┌──

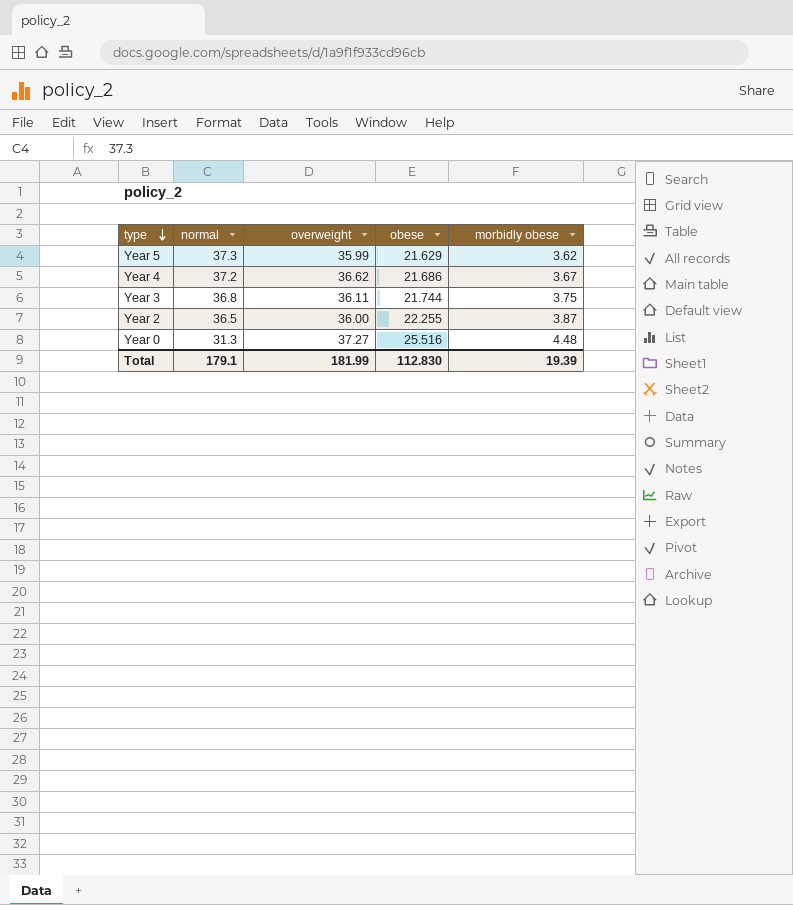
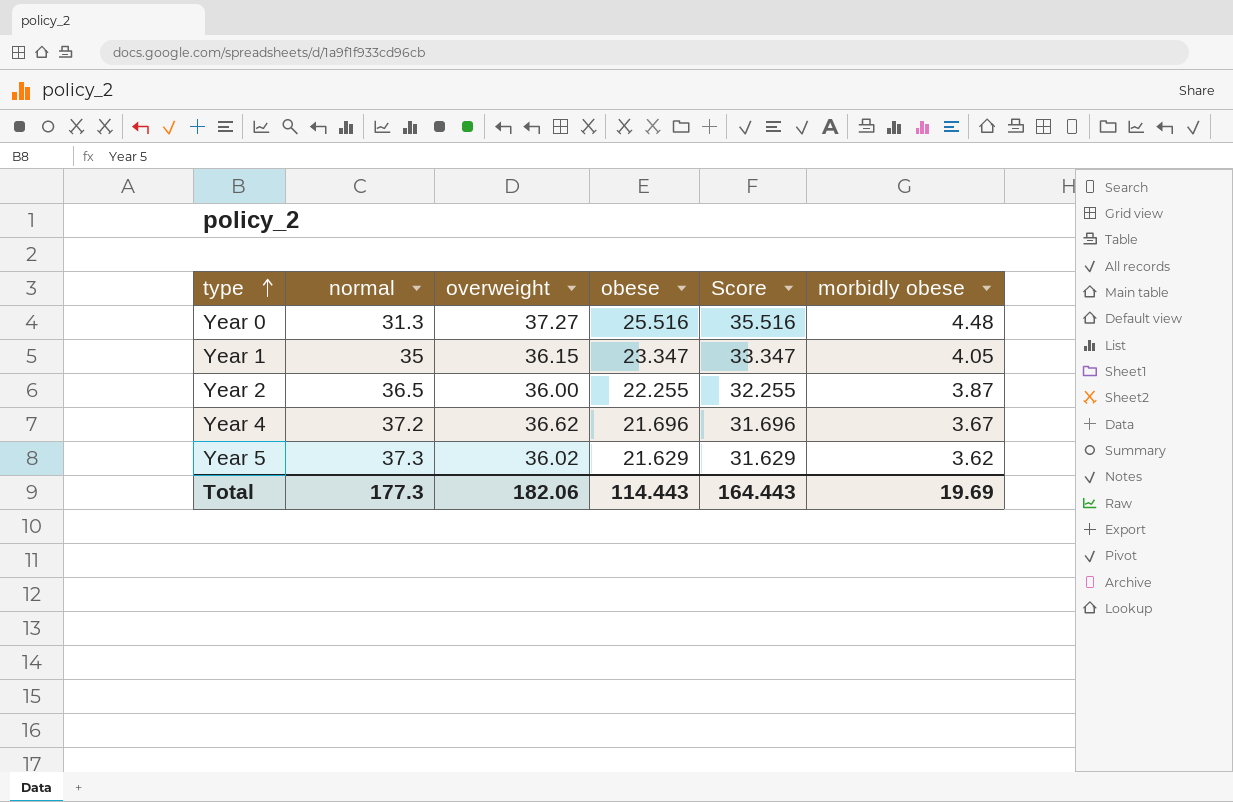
row order: type descending -> type ascending
column Score | formula: none -> [obese] + 10
row Year 3: 36.8 | 36.11 | 21.744 | 3.75 -> none
row Year 1: none -> 35 | 36.15 | 23.347 | 33.347 | 4.05
Year 4 | obese: 21.686 -> 21.696
Year 5 | overweight: 35.99 -> 36.02
Total | normal: 179.1 -> 177.3
Total | overweight: 181.99 -> 182.06
Total | obese: 112.830 -> 114.443
Total | morbidly obese: 19.39 -> 19.69

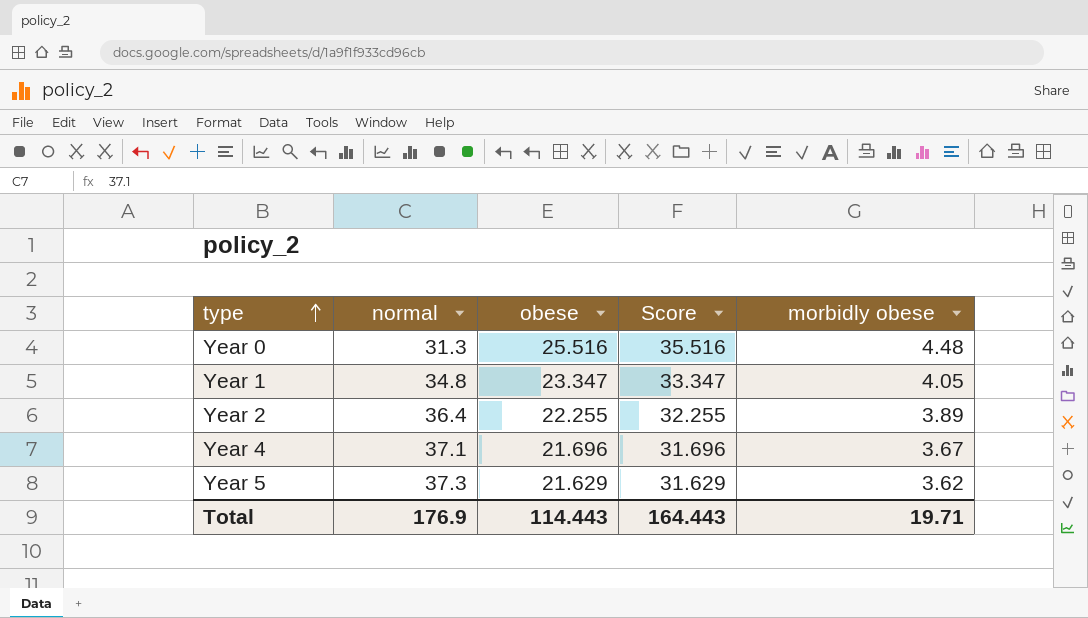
column overweight | position: 3 -> none
Year 1 | normal: 35 -> 34.8
Year 2 | normal: 36.5 -> 36.4
Year 2 | morbidly obese: 3.87 -> 3.89
Year 4 | normal: 37.2 -> 37.1
Total | normal: 177.3 -> 176.9
Total | morbidly obese: 19.69 -> 19.71

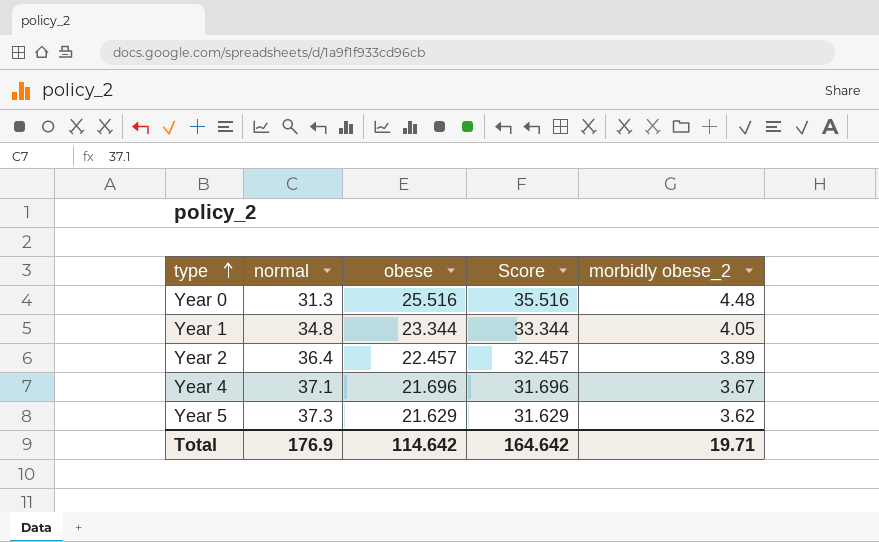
column name: morbidly obese -> morbidly obese_2
Year 1 | obese: 23.347 -> 23.344
Year 1 | Score: 33.347 -> 33.344
Year 2 | obese: 22.255 -> 22.457
Year 2 | Score: 32.255 -> 32.457
Total | obese: 114.443 -> 114.642
Total | Score: 164.443 -> 164.642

└──

Report back each line in the material above that contains the string "Score".

column Score | formula: none -> [obese] + 10
Year 1 | Score: 33.347 -> 33.344
Year 2 | Score: 32.255 -> 32.457
Total | Score: 164.443 -> 164.642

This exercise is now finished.